Thanks Google! (0, Troll)

V!NCENT (1105021) | more than 4 years ago | (#32097682)

You provide HTML5 for your Chrome, Apple does't support it. It is about to die and nobody uses Flash for anything serious but YouTube use...

Fsck you!

*Writing form Rekonq*

Re:Thanks Google! (5, Insightful)

D Ninja (825055) | more than 4 years ago | (#32097802)

Hmmm...I think saying that Flash is "about to die" and that "nobody uses Flash for anything serious" is...well...wrong.

As it stands now, Flash is, by far, the most popular and ubiquitous plug-in in use on the internet. It is used in many different places and can be relied on more than trying to rely on the fact that users will have new, up-to-date browsers. Yes, Apple won't be supporting Flash, and, yes, I hope HTML5 replaces a great deal of Flash (as I can't stand plug-ins). But, in no way is Flash going the way of the dodo anytime soon. Heck, even to get everybody to switch to HTML5 is going to take at least a few years, and probably more.

Re:Thanks Google! (4, Insightful)

V!NCENT (1105021) | more than 4 years ago | (#32097860)

If YouTube would switch perma to HTML5 vid, the very second about 60% of the world is going to want to have it running.

It is not new: YouTube already stopped supporting IE6 and it is... not working anymore =D

Re:Thanks Google! (0, Redundant)

sopssa (1498795) | more than 4 years ago | (#32098016)

Why would YouTube want to destroy their image by bullying its users? It would affect what they think about them - people aren't retards you know.

On top of that all the HTML5 video players are clunky and so is YouTube's current one too. It would also mean H.264 victory over Theora, since YouTube is currently using H.264 with their HTML5 player. Not that Theora will still win anyway.

Re:Thanks Google! (0)

Anonymous Coward | more than 4 years ago | (#32098040)

=D

XD

LOL!!1~

Re:Thanks Google! (2, Interesting)

D Ninja (825055) | more than 4 years ago | (#32098080)
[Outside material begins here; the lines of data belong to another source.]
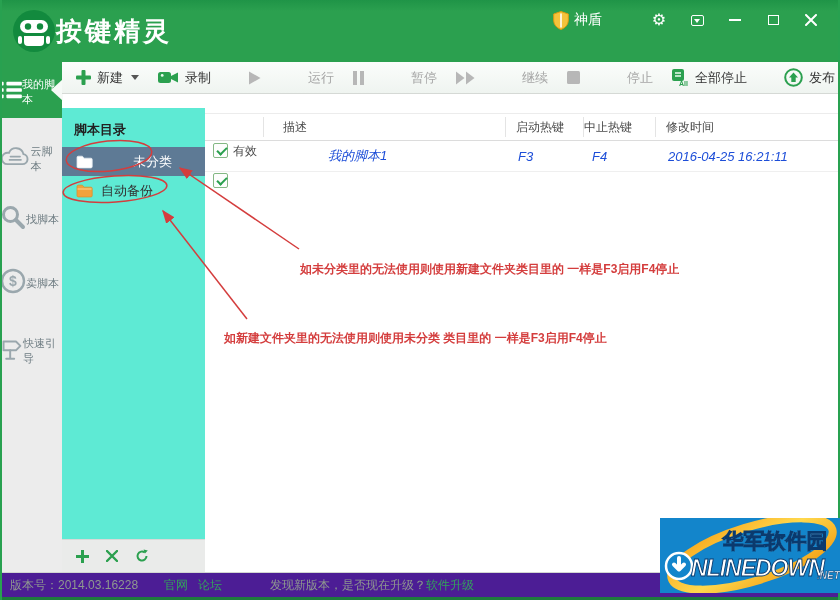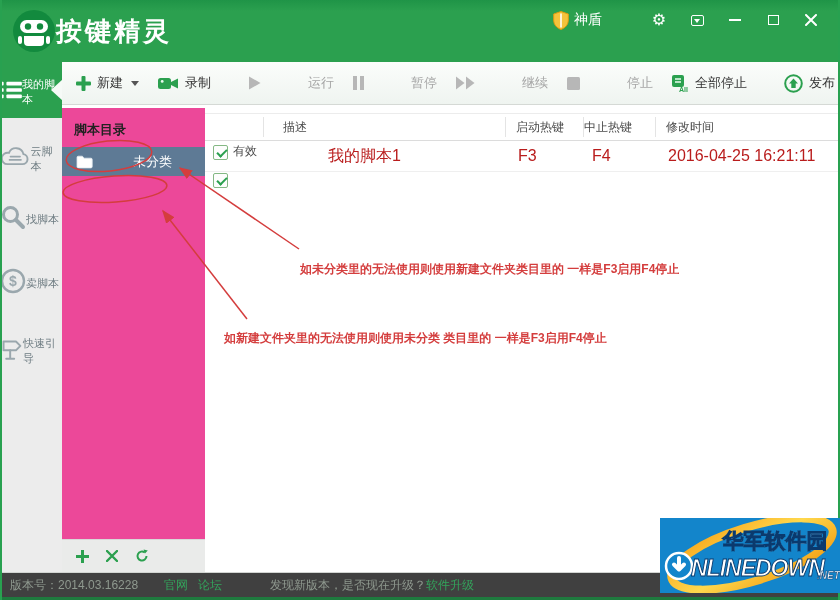--- a/index.html
+++ b/index.html
@@ -26,60 +26,60 @@
   .sidebar { position:absolute; left:0; top:62px; width:62px; height:510px; background:#ececec; }
   .nav-item { position:absolute; left:0; width:62px; display:flex; flex-direction:row; align-items:center; cursor:pointer; }
   .nav-item .nav-label { font-size:11px; color:#6e7c82; margin-top:4px; }
   .nav-active { top:0; height:56px; background:#2ba04f; justify-content:center; }
   .nav-active .nav-label { color:#fff; margin-top:3px; }
   .nav-notch { position:absolute; right:-1px; top:17px; width:0; height:0;
     border-top:11px solid transparent; border-bottom:11px solid transparent; border-right:12px solid #f6faf7; }
   .n2 { top:78px; } .n3 { top:142px; } .n4 { top:206px; } .n5 { top:270px; }
 
   
-  .toolbar { position:absolute; left:62px; top:62px; width:778px; height:43px;
+  .toolbar { position:absolute; left:62px; top:62px; width:778px; height:32px;
     background:linear-gradient(180deg,#fbfdfb,#eff4f0); border-bottom:1px solid #d5d9d5;
     display:flex; align-items:center; padding-left:14px; }
   .tool-btn { display:flex; align-items:center; gap:6px; font-size:13px; color:#333; margin-right:19px; cursor:pointer; white-space:nowrap; }
   .tool-btn.disabled { color:#a5a5a5; cursor:default;gap:47px; }
   .tool-sep { width:1px; height:24px; background:#d2d2d2; margin:0 16px 0 2px; }
   .caret { width:0; height:0; border-left:4px solid transparent; border-right:4px solid transparent; border-top:5px solid #555; margin-left:2px; }
 
   
-  .dirpanel { position:absolute; left:62px; top:108px; width:143px; height:464px; background:#ec4899; }
+  .dirpanel { position:absolute; left:62px; top:108px; width:143px; height:464px; background:#5eead4; }
   .dir-title { font-size:13px; font-weight:bold; color:#222; padding:13px 0 8px 12px; }
   .dir-item { height:29px; display:flex; align-items:center; padding-left:14px; gap:8px; font-size:13px; color:#333; cursor:pointer; width:143px; }
   .dir-item.selected { background:#5e7a95; color:#fff;gap:40px; }
   .dir-actions { position:absolute; left:0; bottom:0; width:143px; height:33px; background:#eaebea;
     border-top:1px solid #d8d9d8; display:flex; align-items:center; gap:17px; padding-left:14px; }
   .dir-act { cursor:pointer; display:flex; align-items:center; }
 
   
   .main { position:absolute; left:205px; top:108px; width:635px; height:464px; background:#fff; }
   .tbl-head { margin-top:5px; height:28px; display:flex; align-items:center; border-top:1px solid #ececec; border-bottom:1px solid #dcdcdc; font-size:12px; color:#4a4a4a; }
-  .tbl-row { height:31px; display:flex; align-items:center; border-bottom:1px solid #efefef; font-size:16px; color:#b91c1c; }
-  .c1 { width:58px; display:flex; align-items:flex-end; gap:5px; padding-left:8px;margin-top:48px; }
+  .tbl-row { height:31px; display:flex; align-items:center; border-bottom:1px solid #efefef; font-size:13px; color:#1d4ed8;font-style:italic; }
+  .c1 { width:58px; display:flex; align-items:flex-start; gap:5px; padding-left:8px;margin-top:48px; }
   .c2 { width:242px; } .c3 { width:78px; } .c4 { width:72px; } .c5 { flex:1; }
   .tbl-head .c2,.tbl-head .c3,.tbl-head .c4,.tbl-head .c5 { border-left:1px solid #e4e4e4; height:20px; line-height:20px; }
   .tbl-head .c2 { padding-left:19px; } .tbl-row .c2 { padding-left:65px; }
   .tbl-head .c3 { padding-left:10px; } .tbl-row .c3 { padding-left:13px; }
   .tbl-head .c4 { }  .tbl-row .c4 { padding-left:9px; }
   .tbl-head .c5 { padding-left:10px; } .tbl-row .c5 { padding-left:13px; }
   .checkbox { width:15px; height:15px; background:#fdfdfd; border:1px solid #84b884; border-radius:2px; position:relative; cursor:pointer; }
   .checkbox::after { content:""; position:absolute; left:2.5px; top:3px; width:8px; height:4px;
     border-left:2px solid #2ba04f; border-bottom:2px solid #2ba04f; transform:rotate(-45deg); }
 
   
   .note { position:absolute; color:#d43d3d; font-size:12px; font-weight:bold; white-space:nowrap; z-index:30; }
   .note1 { left:300px; top:261px; }
   .note2 { left:224px; top:330px; }
   .red-overlay { position:absolute; left:0; top:0; width:840px; height:600px; z-index:29; pointer-events:none; }
 
   
-  .statusbar { position:absolute; left:0; top:572px; width:840px; height:25px; background:#404040;
+  .statusbar { position:absolute; left:0; top:572px; width:840px; height:25px; background:#4c1d95;
     border-top:1px solid #d2d5d2; display:flex; align-items:center; font-size:12px; color:#8f998f; padding-left:10px; }
   .status-link { color:#33a35b; cursor:pointer; }
   .sb-version { margin-right:26px; }
   .sb-l1 { margin-right:10px; } .sb-l2 { margin-right:48px; }
   .sb-prompt { margin-right:0; }
   .bottom-strip { position:absolute; left:0; top:597px; width:840px; height:3px; background:#1e7a3e; z-index:6; }
   .edge-l { position:absolute; left:0; top:0; width:2px; height:600px; background:#28a150; z-index:6; }
   .edge-r { position:absolute; right:0; top:0; width:2px; height:600px; background:#28a150; z-index:6; }
 
   
@@ -237,20 +237,27 @@
     </div>
   </div>
 
   <div class="dirpanel">
     <div class="dir-title">脚本目录</div>
     <div class="dir-item selected">
       <svg width="17" height="14" viewBox="0 0 17 14">
         <path d="M1 2.5 c0-.8.5-1.3 1.2-1.3 h4.2 l1.6 2 h7 c.7 0 1.2.5 1.2 1.2 v7.3 c0 .7-.5 1.2-1.2 1.2 H2.2 c-.7 0-1.2-.5-1.2-1.2 z" fill="#ffffff" stroke="#dfe7ee" stroke-width="0.8"></path>
       </svg>
       <span>未分类</span>
+    </div>
+    <div class="dir-item">
+      <svg width="17" height="14" viewBox="0 0 17 14">
+        <path d="M1 2.5 c0-.8.5-1.3 1.2-1.3 h4.2 l1.6 2 h7 c.7 0 1.2.5 1.2 1.2 v7.3 c0 .7-.5 1.2-1.2 1.2 H2.2 c-.7 0-1.2-.5-1.2-1.2 z" fill="#f0a23c" stroke="#d9922f" stroke-width="0.8"></path>
+        <path d="M1.5 5 h14" stroke="#ffd9a0" stroke-width="0.9"></path>
+      </svg>
+      <span>自动备份</span>
     </div>
     <div class="dir-actions">
       <div class="dir-act">
         <svg width="13" height="13" viewBox="0 0 13 13">
           <rect x="5" y="0" width="3" height="13" fill="#2ba04f"></rect>
             <rect x="0" y="5" width="13" height="3" fill="#2ba04f"></rect>
         </svg>
       </div>
       <div class="dir-act">
         <svg width="12" height="12" viewBox="0 0 12 12">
That's exactly my point. YouTube *won't* switch to HTML5 completely - at least not yet. Too much of the world is still using browsers that don't support HTML5. While I'm sure Google engineers would love to have to not support Flash, it doesn't make sense for them to just dump it. They want as many eyes as possible on their websites - particularly YouTube. This is, in my opinion, exactly why Flash was integrated in with the Chrome browser. It ensures that every person who uses Chrome will be able to see Flash websites, thus improving the overall web-browsing experience of its users. As Google is a company who is investing heavily into the web (understatement of the year), it is only smart for them to support as many users as possible.

In addition, the integration of Flash also allows Chrome developers to do some neat tricks to better sandbox Flash (as it is a primary source of security issues, followed by Javascript) which further increases the security of the Chrome browser. Of course, one could argue that they could not include Flash at all and really increase the security of their browser, but, see my previous point. Therefore, they are taking a proactive approach and including Flash, but doing it so that security is heightened around it.

Re:Thanks Google! (1)

sznupi (719324) | more than 4 years ago | (#32098304)

BTW, funny thing with dropping ie6 on yt - I have one old machine around here, on which I keep also an older Opera version, 9.27 (typically works even better than recent releases on ram restricted machine). Recently, around the time of changes which supposedly broke ie6, I noticed that this old version suddenly started working better on yt... (and I doubt it was tested / optimized for; it will be quite cute if, with sites going more and more towards proper web standards, this old Opera will continue to "improve" ;p )

Re:Thanks Google! (0)

Anonymous Coward | more than 4 years ago | (#32098428)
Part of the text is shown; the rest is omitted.